The European Union will accuse Google on Wednesday of abusing its dominant position in Internet searches, opening the U.S. tech company up to a risk of massive fines and enforced changes in its business model, the Financial Times and Wall Street Journal said on Tuesday.
However, two sources familiar with the matter told Reuters that a formal antitrust charge sheet will not be ready for Wednesday and could take several more months to draw up. The EU can impose fines of up to 10 percent of global turnover, or more than $6 billion in penalties in Google’s case.
An EU official said Competition Commissioner Margrethe Vestager would make an important announcement about Google on Wednesday, after the EU’s executive holds its weekly meeting.
The Commission’s chief spokesman would not confirm the reports, which cited EU officials, but said there would be a news conference around noon (1000 GMT) after the meeting.
Vestager, who had indicated she would not be rushed into a decision on the five-year-old case, is due to fly to the United States later on Wednesday for a high-profile working visit. Americans, including business leaders and President Barack Obama, have questioned EU efforts to curb the power of U.S. tech companies.
The Danish liberal will accuse Google of breaching competition law by diverting traffic from rivals to favour its own services, said the FT, adding that some fellow commissioners had been concerned Vestager was narrowing the probe.
In an internal memo published by blog Re/code, Google acknowledged the “disappointing news” and said the process would include a back and forth over European Commission concerns that could take a year or two and eventually land in court.
“We have a very strong case, with especially good arguments when it comes to better services for users and increased competition,” the memo said. Google declined to comment or confirm that the memo was genuine.
The possibility of an early announcement of action against Google was made public earlier this week by Guenther Oettinger, the conservative German commissioner for the digital economy, who has been a sharp critic of Google and has spoken up for the interests of European technology and publishing companies.
Separately, Vestager will launch an investigation into Google’s Android mobile software business, the FT said. Google in the internal memo said it had a strong case on Android since the operating system had lowered prices and increased choices for consumers.
The Commission has been laying the groundwork for a case centred on whether Google abuses the dominant market share of Android to promote its own services.
Vestager made the decision to go ahead with charges on Tuesday together with European Commission President Jean-Claude Juncker and will inform her colleagues on Wednesday, the Journal said.

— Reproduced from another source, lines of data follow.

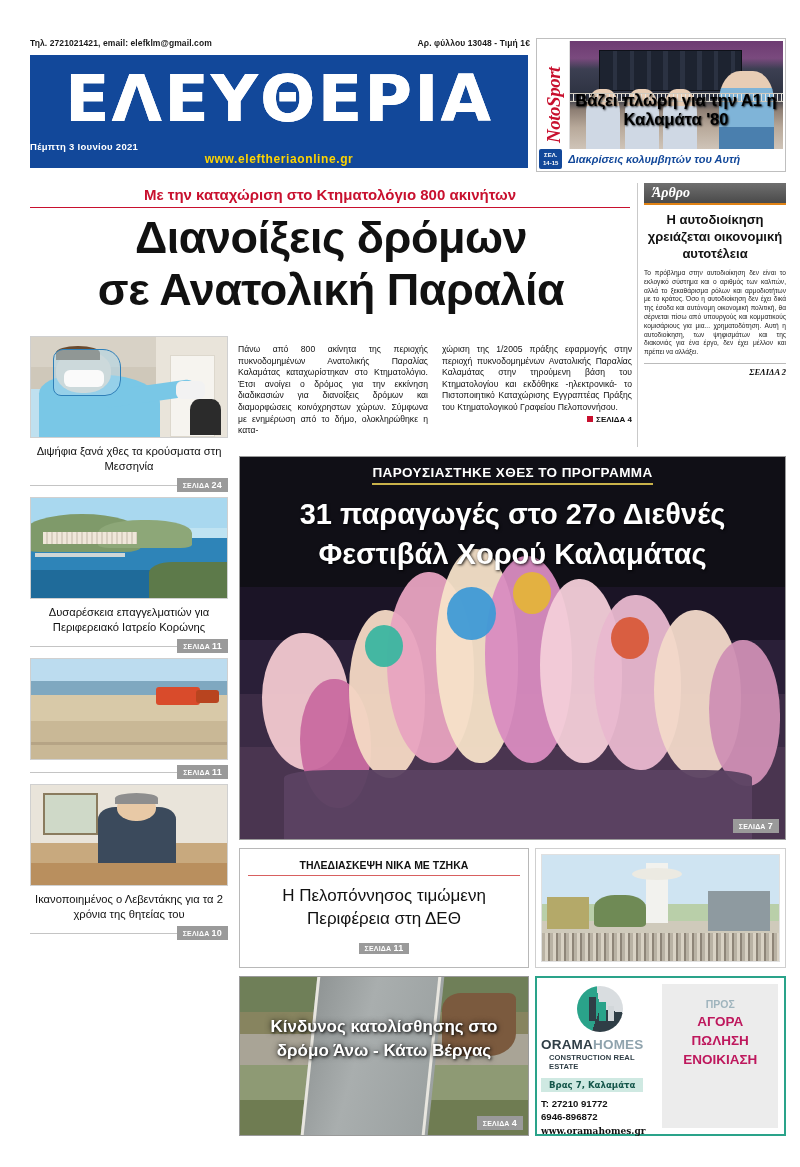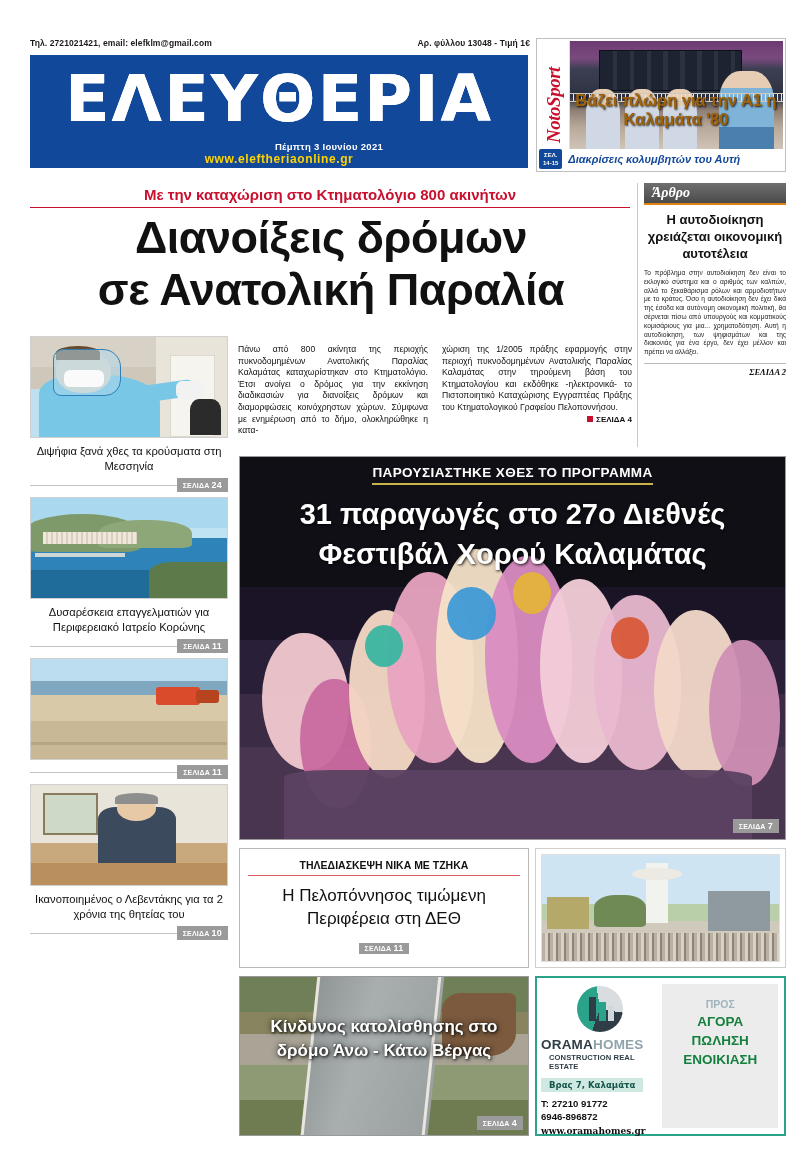--- a/index.html
+++ b/index.html
@@ -24,21 +24,21 @@
   .masthead{position:absolute;left:30px;top:55px;width:498px;height:113px;
             background:#12489a;overflow:hidden;}
   .masthead .logo{
      position:absolute;left:0;top:6px;width:498px;text-align:center;
      font-family:"DejaVu Sans", sans-serif;
      font-weight:bold;font-size:64px;color:#fff;letter-spacing:2px;
      line-height:76px;
      transform:scaleX(1.02);
      text-shadow:0 0 0 #fff;
   }
-  .masthead .date{position:absolute;left:0;top:86px;width:598px;text-align:center;
+  .masthead .date{position:absolute;left:0;top:86px;width:598px;
      font-size:9.5px;font-weight:bold;color:#ffffff;letter-spacing:.3px;}
   .masthead .site{position:absolute;left:0;top:97px;width:498px;text-align:center;
      font-size:12px;font-weight:bold;color:#ffd400;letter-spacing:.6px;}
 
   
   .sportbox{position:absolute;left:536px;top:38px;width:250px;height:134px;
             border:1px solid #bfbfbf;background:#fff;box-sizing:border-box;}
   .sport-img{position:absolute;left:32px;top:2px;right:2px;height:108px;
      background:
        radial-gradient(circle at 58% 18%, #f4c13a 0 5%, transparent 6%),
@@ -55,21 +55,21 @@
   .sport-img .p1{left:8%;} .sport-img .p2{left:26%;} .sport-img .p3{left:44%;}
   .sport-img .p4{position:absolute;right:4%;bottom:0;width:26%;height:72%;
      background:linear-gradient(180deg,#e8cdb5 0 22%,#7fb4d8 22% 72%,#4a7fae 72% 100%);border-radius:38% 38% 0 0;}
   .sport-vert{position:absolute;left:2px;top:2px;width:30px;height:128px;
      display:flex;align-items:center;justify-content:center;background:#fff;
      border-right:1px solid #ddd;}
   .sport-vert span{transform:rotate(-90deg);white-space:nowrap;
      font-family:"Liberation Serif", serif;font-weight:bold;font-style:italic;
      font-size:19px;color:#c8102e;letter-spacing:-.5px;}
   .sport-head{position:absolute;left:34px;right:4px;top:52px;text-align:center;
-     color:#a16207;font-weight:bold;font-size:16.5px;line-height:19px;
+     color:#000000;font-weight:bold;font-size:16.5px;line-height:19px;
      text-shadow:1px 1px 2px rgba(0,0,0,.85);}
   .sport-bottom{position:absolute;left:2px;right:2px;bottom:2px;height:20px;
      background:#ffffff;display:flex;align-items:center;gap:6px;}
   .sel-badge{background:#12489a;color:#fff;font-size:6px;font-weight:bold;
      line-height:8px;text-align:center;padding:2px 4px;border-radius:2px;}
   .sport-bottom .t{font-size:11px;font-style:italic;font-weight:bold;color:#12489a;}
 
   
   .kicker{position:absolute;left:30px;top:186px;width:600px;text-align:center;
      font-size:15px;font-weight:bold;color:#c8102e;
@@ -206,21 +206,21 @@
   .ad-addr{margin-top:7px;display:inline-block;background:#cfe9e2;color:#14564a;
      font-size:8.6px;font-weight:bold;padding:2px 8px;
      font-family:"DejaVu Sans", sans-serif;}
   .ad-phone{margin-top:5px;font-size:9.6px;font-weight:bold;color:#111;line-height:13px;}
   .ad-web{margin-top:3px;font-size:9px;font-weight:bold;color:#111;
      font-family:"DejaVu Serif", serif;}
   .ad-right{width:48%;margin:6px 6px 6px 0;background:#ececec;text-align:center;
      padding-top:10px;box-sizing:border-box;}
   .ad-r1{font-size:14px;font-weight:bold;color:#2f3e46;line-height:19px;}
   .ad-r2{font-size:10.5px;font-weight:bold;color:#9fb4bd;margin:4px 0 2px;}
-  .ad-r3{font-size:13.5px;font-weight:bold;color:#15803d;line-height:19px;}
+  .ad-r3{font-size:13.5px;font-weight:bold;color:#be185d;line-height:19px;}
 </style>
 </head>
 <body>
 
 <div class="page">
 
   <div class="topbar">
     <span class="left">Τηλ. 2721021421, email: elefklm@gmail.com</span>
     <span class="right">Αρ. φύλλου 13048 - Τιμή 1€</span>
   </div>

In office since November, Juncker’s executive has put the fostering of Europe’s digital economy and free trade with the United States among its priorities, but some EU officials are concerned U.S. companies are choking European competitors.
Vestager has narrowed the case, which she inherited from her Spanish predecessor, Joaquin Almunia – who rejected three settlement proposals from Google – the FT said.
Andreas Schwab, a German conservative member of the European Parliament who has pushed for the EU executive to consider even breaking up Google, told Reuters earlier this week he expected the Commission to bring competition charges against the company.
However, industry and EU sources played down earlier on Tuesday suggestions that Vestager was about to announce charges against the Google.
The EU investigation is one of the highest profile competition cases of recent years, rivalling probes into Microsoft Corp, and comes amid political disquiet in Europe at the perceived dominance of U.S. tech companies.
Almunia launched the probe in 2010 and initially concluded that Google may have hurt competitors by favouring its own products and services in search results and blocking advertisers from moving their campaigns to rival platforms.
Since then, Google has offered three proposals to resolve the case. Most recently, just over a year ago, it offered to give competing products and services bigger visibility on its website, let content providers decide what material it can use for its own services and make it easier for advertisers to move their campaigns to rivals.
Almunia initially accepted that deal, only to reverse his decision six months later and demand more concessions, leaving the ultimate decision to his successor.
Microsoft has been hit with total EU fines of more than 2.2 billion euros ($2.34 billion) over the past decade.